• What you are asked to do
Go over the entries and report the lines where the word "你可以观察到" occurs.

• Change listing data
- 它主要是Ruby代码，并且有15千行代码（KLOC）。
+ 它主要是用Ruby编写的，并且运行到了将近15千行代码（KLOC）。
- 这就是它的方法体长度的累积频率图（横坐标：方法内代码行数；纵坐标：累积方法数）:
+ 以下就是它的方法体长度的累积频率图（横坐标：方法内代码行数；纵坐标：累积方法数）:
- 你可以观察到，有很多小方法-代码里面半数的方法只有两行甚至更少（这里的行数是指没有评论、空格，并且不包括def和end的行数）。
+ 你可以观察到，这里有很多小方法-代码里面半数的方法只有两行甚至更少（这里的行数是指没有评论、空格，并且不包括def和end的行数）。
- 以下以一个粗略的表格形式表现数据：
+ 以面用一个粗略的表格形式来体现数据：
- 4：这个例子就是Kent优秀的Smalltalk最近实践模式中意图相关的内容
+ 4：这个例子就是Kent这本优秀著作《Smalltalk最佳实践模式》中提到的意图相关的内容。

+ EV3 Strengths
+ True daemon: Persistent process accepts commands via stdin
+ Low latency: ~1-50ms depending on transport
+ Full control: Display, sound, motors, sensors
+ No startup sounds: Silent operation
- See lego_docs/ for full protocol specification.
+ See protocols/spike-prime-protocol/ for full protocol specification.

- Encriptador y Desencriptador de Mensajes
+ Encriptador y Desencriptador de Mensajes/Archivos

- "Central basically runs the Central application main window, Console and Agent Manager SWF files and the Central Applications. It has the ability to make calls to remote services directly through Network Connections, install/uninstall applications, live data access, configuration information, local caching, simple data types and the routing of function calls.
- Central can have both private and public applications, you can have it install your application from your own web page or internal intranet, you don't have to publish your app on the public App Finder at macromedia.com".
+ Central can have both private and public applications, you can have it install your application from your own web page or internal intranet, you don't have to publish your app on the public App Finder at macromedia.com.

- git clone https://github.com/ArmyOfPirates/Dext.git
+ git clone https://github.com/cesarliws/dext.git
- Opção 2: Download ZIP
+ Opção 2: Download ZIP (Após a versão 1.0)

• Worked solution
- 你可以观察到，有很多小方法-代码里面半数的方法只有两行甚至更少（这里的行数是指没有评论、空格，并且不包括def和end的行数）。
+ 你可以观察到，这里有很多小方法-代码里面半数的方法只有两行甚至更少（这里的行数是指没有评论、空格，并且不包括def和end的行数）。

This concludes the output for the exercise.